Pharmacy TimesMay 2014 Skin & Eye Health
Volume 80
Issue 5

A lack of warning signs can delay detection and treatment of glaucoma.

A lack of warning signs can delay detection and treatment of glaucoma.

A patient newly diagnosed with glaucoma may have many concerns and questions about this ophthalmic condition. Although pharmacists are a vital resource for medication information, they can also provide patients with fundamental resources to help them live with and effectively manage glaucoma.

According to the Glaucoma Research Foundation, an estimated 2.2 million individuals in the United States have glaucoma; unfortunately, more than 50% of these individuals are unaware that they have glaucoma because there are typically no warning signs in the initial stages.1,2 Results of a study published in the January 2014 issue of Ophthalmology show that the risk of blindness related to glaucoma 20 years after diagnosis has decreased by 50% due to early intervention and consistent treatment.3,4 Although the results of this study are encouraging, health care professionals should continue to educate patients about the importance of undergoing glaucoma screenings and adhering to treatment plans. With an increased awareness of the risk factors and the treatments for glaucoma, many patients may benefit from early screenings and treatments, thus preventing or decreasing complications such as vision impairment, loss of peripheral vision, and blindness.4

Ensuring that patients have a thorough understanding of the potentially progressive nature of glaucoma can be essential to effective therapy, because informed patients are more likely to adhere to therapy.5 Many studies have reported that patients are more likely to adhere to therapy if they clearly understand the seriousness of glaucoma and the rationale for the selected therapy and if the therapy plan is simple.6 Adherence to therapy may decrease the need for surgery, prevent further optic nerve damage and vision loss, and lower overall health care costs.6 For more facts about glaucoma, see Table 1.1,2

Forms of Glaucoma

The most common forms of glaucoma are open-angle glaucoma and angle-closure glaucoma.7,8 These forms are marked by an increase in intraocular pressure (IOP).7,8 Open-angle glaucoma accounts for an estimated 95% of all glaucoma cases.1,2,7 These forms of glaucoma can be classified as primary or secondary conditions. If the cause is unknown, the glaucoma is considered to be primary; if the cause is known (eg, eye injury, inflammation, advanced cataracts, diabetes), the glaucoma is considered to be secondary.7 Other types of glaucoma include normal tension glaucoma and congenital glaucoma.7

Risk Factors

Although anyone can be diagnosed with glaucoma, certain patient populations have an increased risk for developing it. Commonly known risk factors include the following2,5,8,9:

  • Being older than 60 years
  • Being African American and older than 40 years
  • Being of African, Latino, or Asian descent
  • Having a family history of glaucoma
  • Having uncontrolled diabetes or hypertension
  • Using steroids/cortisone long term
  • Having a history of myopia
  • Having previous eye injuries
  • Having a thin central cornea (ie, <0.5 mm thick)

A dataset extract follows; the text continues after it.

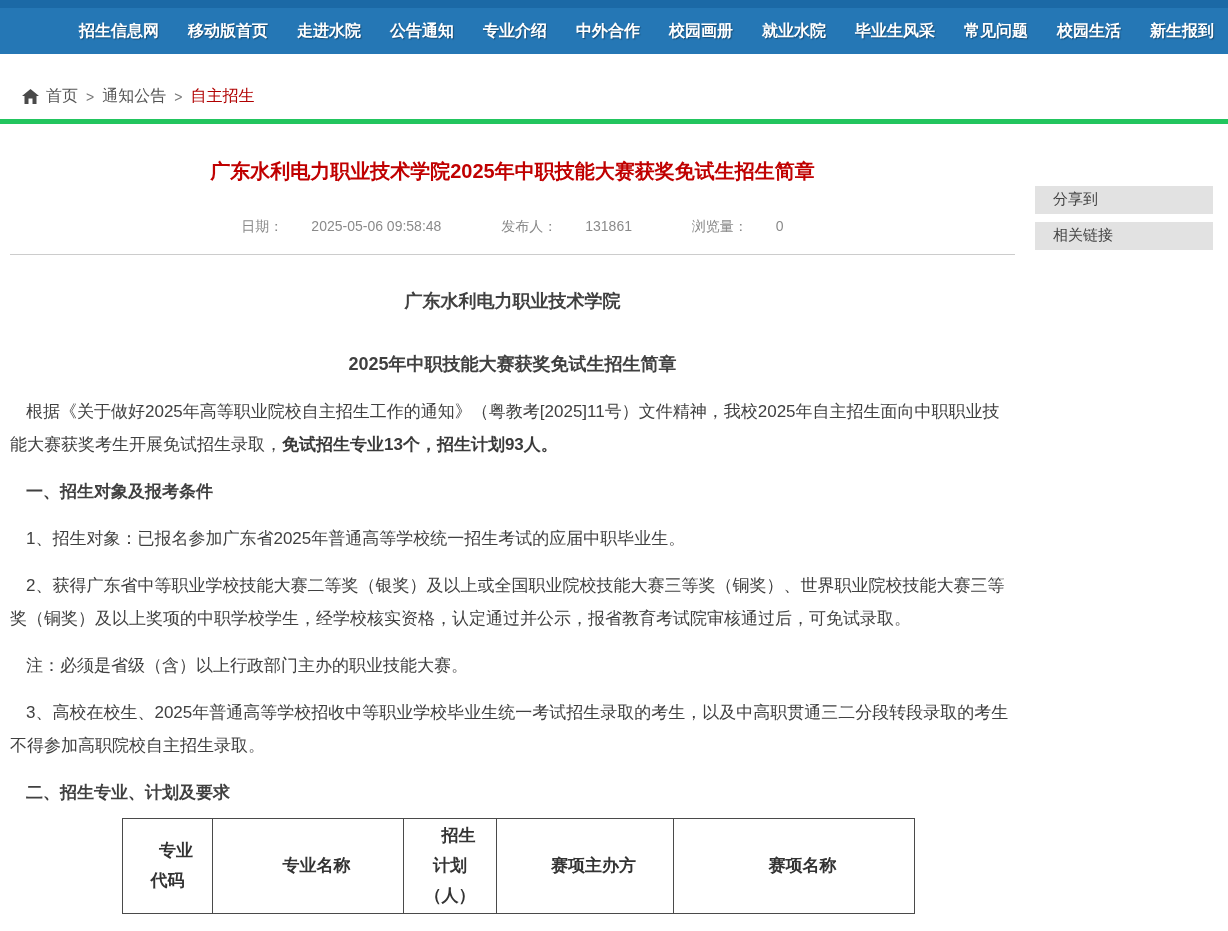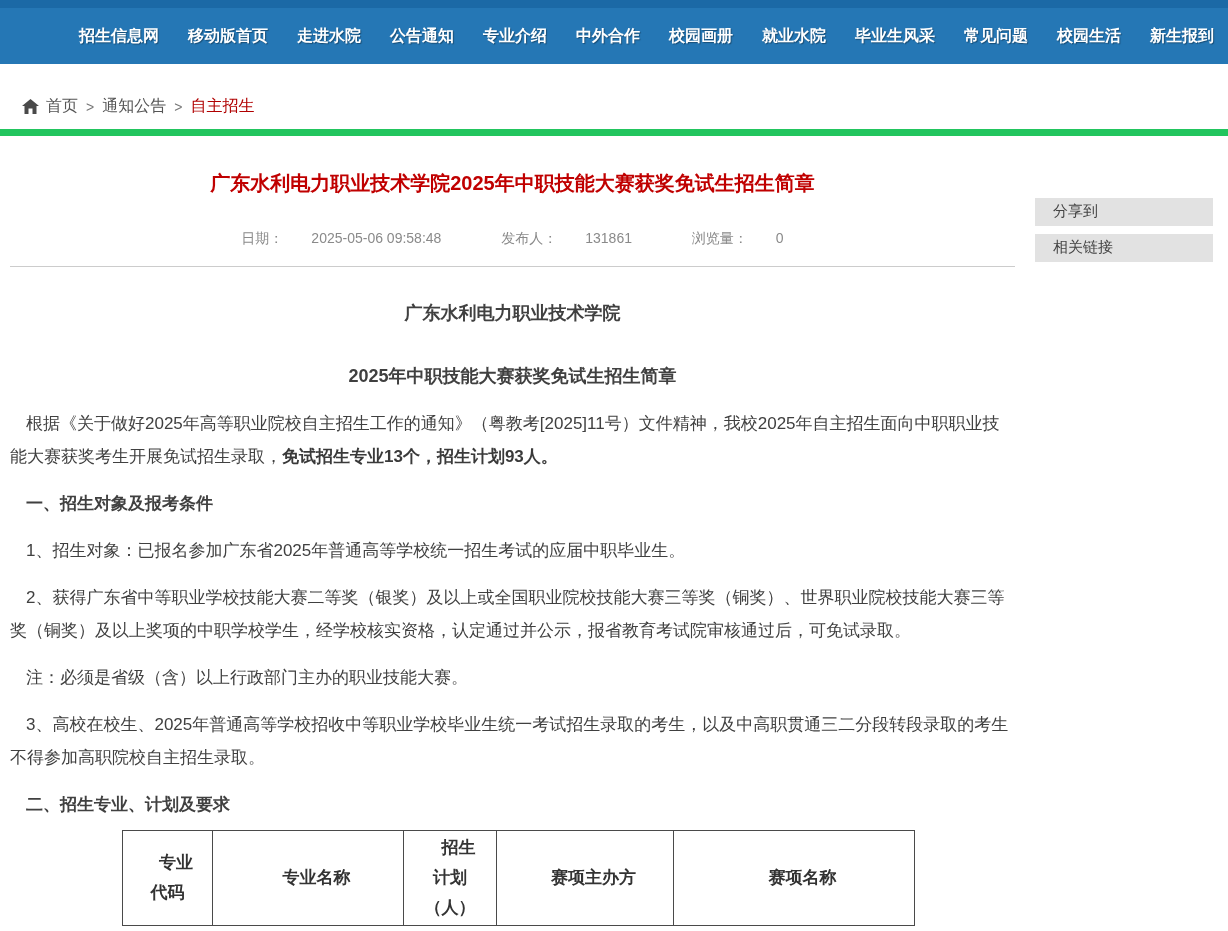"招生信息网" .topnav { height: 64px -> 54px }
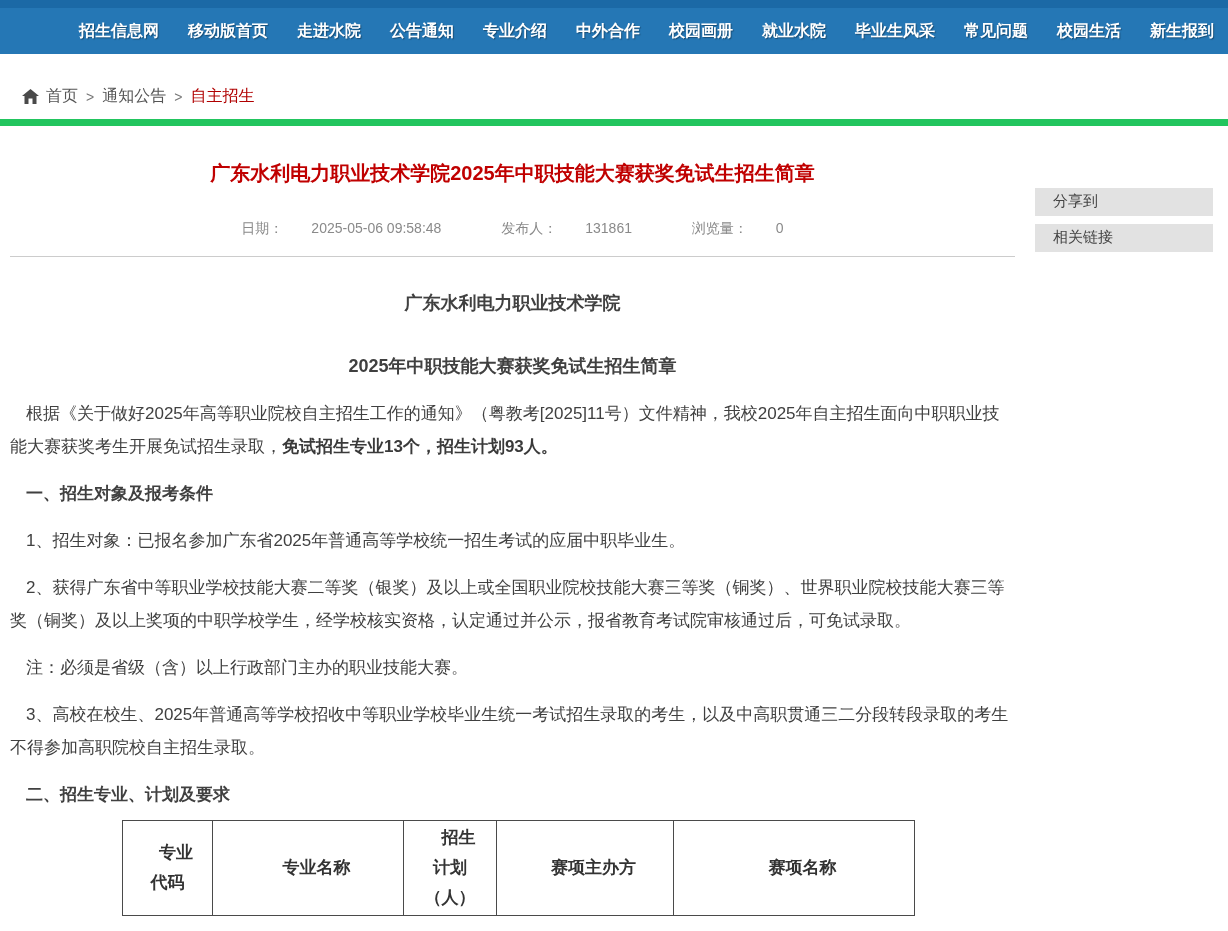"首页" .crumb-bar { border-bottom: 7px solid #22c55e -> 5px solid #22c55e }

Results of a 2013 study suggest that individuals with sleep apnea are at an increased risk for developing open-angle glaucoma.10

Glaucoma Treatments

In general, the goals of treating glaucoma include lowering IOP, thus preventing further optic nerve and visual field damage; improving overall quality of life; preserving vision; and selecting a therapy with minimal adverse effects.11-13 Although there are several treatment options for preserving vision (eg, medication, laser trabeculoplasty, conventional surgery, or a combination of these treatments), they do not improve vision that has already been compromised by glaucoma.11-13 Generally, the use of pharmacologic agents is the preferred treatment because they are associated with a low incidence of risk and their adverse effects are typically reversible.11-13

The drug classes used for treating open-angle glaucoma include alpha-agonists, beta- blockers, carbonic anhydrase inhibitors, miotic agents, and prostaglandin analogues.5,11-13 These agents decrease IOP by decreasing aqueous humor production or increasing aqueous humor outflow.11-13 Some patients may require more than 1 medication to lower IOP. Some individuals may require a combination of therapies or surgery, especially if medication is insufficient or intolerable.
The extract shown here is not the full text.